You will start to recognize it over time. The major AI models each have their own voice and patterns that they overuse.
The more you see those patterns the more you start recognizing them. By now I can recognize quickly if a blog post or README.md was generated by Claude or ChatGPT because the signs are so obvious.
Even Hacker News comments that are AI written are easy to spot if they weren't edited. I know I'm not alone because when I recognize an AI comment I check their comment history and find other people calling out their AI-generated submissions, too.
Learning how to recognize the output of the popular AI models is becoming a critical business skill, too. You need to be able to separate out the content from someone who was doing real work that you should take seriously as opposed to the output of someone who is having ChatGPT produce volumes of text that they don't review. The people who do that will waste your time.
It’s very obvious if you leave the default tone. If you specifically ask it to hide its ai voice and make it appear human, it does a really good job. Even better if you give it an example of the writing style.
Ask it to write in the style of patio11 or someone else with a distinctive tone, and it will do a remarkable job.
It will pass pretty consistently. Not sure I love it.

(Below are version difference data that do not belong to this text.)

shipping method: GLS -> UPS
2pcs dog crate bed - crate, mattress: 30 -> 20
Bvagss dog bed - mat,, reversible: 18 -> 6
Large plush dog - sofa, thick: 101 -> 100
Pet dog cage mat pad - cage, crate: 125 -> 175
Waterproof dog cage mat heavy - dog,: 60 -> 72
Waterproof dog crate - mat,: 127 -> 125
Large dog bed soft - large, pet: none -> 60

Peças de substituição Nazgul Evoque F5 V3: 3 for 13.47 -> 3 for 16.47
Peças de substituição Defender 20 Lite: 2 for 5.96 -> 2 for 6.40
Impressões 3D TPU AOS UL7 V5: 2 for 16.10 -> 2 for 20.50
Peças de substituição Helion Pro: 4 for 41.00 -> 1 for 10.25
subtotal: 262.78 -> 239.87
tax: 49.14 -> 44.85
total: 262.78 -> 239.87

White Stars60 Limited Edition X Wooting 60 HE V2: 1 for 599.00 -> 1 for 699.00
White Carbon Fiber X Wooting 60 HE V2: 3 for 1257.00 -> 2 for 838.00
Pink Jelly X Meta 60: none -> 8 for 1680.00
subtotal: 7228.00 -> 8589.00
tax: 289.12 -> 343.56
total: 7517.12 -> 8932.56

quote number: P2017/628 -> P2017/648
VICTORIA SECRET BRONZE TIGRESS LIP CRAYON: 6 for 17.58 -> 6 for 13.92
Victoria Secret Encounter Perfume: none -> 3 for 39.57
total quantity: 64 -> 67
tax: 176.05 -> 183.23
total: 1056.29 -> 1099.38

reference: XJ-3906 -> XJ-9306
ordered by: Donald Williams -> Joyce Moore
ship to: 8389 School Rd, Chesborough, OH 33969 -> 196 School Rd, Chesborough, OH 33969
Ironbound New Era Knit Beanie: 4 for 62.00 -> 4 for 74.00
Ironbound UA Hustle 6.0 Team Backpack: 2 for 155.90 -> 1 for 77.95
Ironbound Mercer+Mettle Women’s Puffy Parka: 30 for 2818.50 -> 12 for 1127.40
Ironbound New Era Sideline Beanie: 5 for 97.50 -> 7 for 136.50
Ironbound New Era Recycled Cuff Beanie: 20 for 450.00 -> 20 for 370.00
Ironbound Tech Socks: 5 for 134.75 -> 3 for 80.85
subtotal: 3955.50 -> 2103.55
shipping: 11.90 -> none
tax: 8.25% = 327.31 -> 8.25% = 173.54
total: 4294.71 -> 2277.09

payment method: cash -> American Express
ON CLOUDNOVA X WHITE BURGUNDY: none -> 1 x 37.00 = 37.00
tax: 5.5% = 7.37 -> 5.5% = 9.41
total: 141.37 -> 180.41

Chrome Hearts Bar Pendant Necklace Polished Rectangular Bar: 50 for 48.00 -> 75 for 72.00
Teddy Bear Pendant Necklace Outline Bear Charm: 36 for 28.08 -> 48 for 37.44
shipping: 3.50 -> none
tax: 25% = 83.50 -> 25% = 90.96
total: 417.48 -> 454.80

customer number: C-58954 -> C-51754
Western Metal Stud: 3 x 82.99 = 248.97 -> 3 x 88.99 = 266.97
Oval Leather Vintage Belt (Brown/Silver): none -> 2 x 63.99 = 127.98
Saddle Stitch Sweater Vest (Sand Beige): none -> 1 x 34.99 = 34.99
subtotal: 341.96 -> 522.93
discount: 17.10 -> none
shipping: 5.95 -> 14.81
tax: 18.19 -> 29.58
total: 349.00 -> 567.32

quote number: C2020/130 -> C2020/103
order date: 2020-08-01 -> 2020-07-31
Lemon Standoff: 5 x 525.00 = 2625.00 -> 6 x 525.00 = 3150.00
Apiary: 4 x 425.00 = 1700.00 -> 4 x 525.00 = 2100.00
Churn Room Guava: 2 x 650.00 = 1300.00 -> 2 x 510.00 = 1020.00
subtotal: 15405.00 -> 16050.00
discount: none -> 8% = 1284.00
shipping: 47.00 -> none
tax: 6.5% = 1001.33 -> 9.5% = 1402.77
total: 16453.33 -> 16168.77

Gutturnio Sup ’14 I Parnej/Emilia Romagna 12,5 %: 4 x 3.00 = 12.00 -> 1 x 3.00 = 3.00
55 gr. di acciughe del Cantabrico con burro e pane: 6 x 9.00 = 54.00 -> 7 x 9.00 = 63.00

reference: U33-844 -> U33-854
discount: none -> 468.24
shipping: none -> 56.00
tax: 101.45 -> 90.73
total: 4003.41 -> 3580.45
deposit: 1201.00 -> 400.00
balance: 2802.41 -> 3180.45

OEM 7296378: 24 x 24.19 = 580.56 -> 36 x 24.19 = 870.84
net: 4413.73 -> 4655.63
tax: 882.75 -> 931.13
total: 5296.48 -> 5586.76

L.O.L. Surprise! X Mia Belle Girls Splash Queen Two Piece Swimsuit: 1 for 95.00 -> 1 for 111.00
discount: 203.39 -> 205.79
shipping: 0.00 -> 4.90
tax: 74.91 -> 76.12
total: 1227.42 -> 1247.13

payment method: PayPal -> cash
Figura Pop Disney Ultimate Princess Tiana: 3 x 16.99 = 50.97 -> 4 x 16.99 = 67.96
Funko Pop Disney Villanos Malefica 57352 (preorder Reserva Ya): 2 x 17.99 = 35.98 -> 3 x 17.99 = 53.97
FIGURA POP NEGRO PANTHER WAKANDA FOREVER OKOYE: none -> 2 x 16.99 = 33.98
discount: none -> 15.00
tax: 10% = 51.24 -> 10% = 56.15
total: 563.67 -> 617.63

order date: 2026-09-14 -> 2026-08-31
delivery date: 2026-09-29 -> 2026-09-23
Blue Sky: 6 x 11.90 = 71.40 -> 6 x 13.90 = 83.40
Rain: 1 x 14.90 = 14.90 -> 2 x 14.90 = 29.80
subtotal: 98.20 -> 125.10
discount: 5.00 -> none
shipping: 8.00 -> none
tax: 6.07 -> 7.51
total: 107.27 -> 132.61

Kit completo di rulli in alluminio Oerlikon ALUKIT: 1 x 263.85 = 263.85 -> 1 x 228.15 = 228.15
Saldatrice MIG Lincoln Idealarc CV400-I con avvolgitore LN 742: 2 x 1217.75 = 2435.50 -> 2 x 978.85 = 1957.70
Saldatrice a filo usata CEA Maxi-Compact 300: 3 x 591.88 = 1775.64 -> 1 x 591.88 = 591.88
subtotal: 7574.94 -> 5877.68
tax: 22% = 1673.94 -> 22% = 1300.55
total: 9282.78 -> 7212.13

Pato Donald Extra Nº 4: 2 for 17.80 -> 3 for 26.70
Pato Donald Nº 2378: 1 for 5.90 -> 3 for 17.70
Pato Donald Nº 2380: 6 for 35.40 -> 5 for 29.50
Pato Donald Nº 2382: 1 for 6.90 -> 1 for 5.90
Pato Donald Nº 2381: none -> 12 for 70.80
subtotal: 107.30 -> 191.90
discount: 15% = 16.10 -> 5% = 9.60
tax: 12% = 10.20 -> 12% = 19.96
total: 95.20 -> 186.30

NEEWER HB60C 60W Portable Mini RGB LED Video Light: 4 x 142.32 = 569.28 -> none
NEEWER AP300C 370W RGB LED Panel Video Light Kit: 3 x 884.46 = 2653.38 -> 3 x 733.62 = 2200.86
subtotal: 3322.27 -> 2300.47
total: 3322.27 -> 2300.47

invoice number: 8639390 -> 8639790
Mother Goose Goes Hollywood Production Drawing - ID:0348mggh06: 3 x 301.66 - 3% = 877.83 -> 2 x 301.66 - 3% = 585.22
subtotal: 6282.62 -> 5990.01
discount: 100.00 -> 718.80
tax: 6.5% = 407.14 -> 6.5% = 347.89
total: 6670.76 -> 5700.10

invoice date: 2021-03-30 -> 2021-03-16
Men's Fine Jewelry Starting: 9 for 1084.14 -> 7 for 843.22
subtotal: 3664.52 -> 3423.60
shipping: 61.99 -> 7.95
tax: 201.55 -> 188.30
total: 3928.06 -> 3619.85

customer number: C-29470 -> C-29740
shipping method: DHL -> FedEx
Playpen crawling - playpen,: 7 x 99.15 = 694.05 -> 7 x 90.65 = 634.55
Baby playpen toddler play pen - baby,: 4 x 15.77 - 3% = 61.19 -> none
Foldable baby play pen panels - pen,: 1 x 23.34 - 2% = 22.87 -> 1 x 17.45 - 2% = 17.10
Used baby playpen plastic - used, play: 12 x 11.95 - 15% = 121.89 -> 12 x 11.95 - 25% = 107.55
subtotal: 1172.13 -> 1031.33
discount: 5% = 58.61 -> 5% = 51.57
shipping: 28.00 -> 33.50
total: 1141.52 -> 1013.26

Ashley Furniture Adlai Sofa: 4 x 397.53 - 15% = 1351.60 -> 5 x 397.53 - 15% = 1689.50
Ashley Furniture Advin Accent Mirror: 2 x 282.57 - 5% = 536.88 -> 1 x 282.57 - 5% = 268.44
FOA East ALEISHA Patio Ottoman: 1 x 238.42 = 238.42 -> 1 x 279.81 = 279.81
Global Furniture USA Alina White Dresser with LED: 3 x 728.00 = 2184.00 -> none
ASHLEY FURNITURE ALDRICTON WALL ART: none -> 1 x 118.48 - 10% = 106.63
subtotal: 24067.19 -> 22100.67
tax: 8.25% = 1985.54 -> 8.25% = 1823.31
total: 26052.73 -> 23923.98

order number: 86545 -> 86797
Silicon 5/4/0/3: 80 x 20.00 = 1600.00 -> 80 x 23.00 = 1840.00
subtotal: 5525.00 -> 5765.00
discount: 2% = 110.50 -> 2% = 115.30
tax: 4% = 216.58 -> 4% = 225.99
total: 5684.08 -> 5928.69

This is a temporary problem. Look at how fast things are progressing. Things will improve until none of this matters because the output is indistinguishable.
I don't see how to interpret your claims. How do you yourself know that you're right when you "recognize" Claude or ChatGPT? How do you know how much of the text you don't recognize as any LLM is actually LLM-generated? My recollection is whenever I've seen data on this--the educators who think they can spot students cheating--the conclusion is people are really bad at identifying LLM-generated content.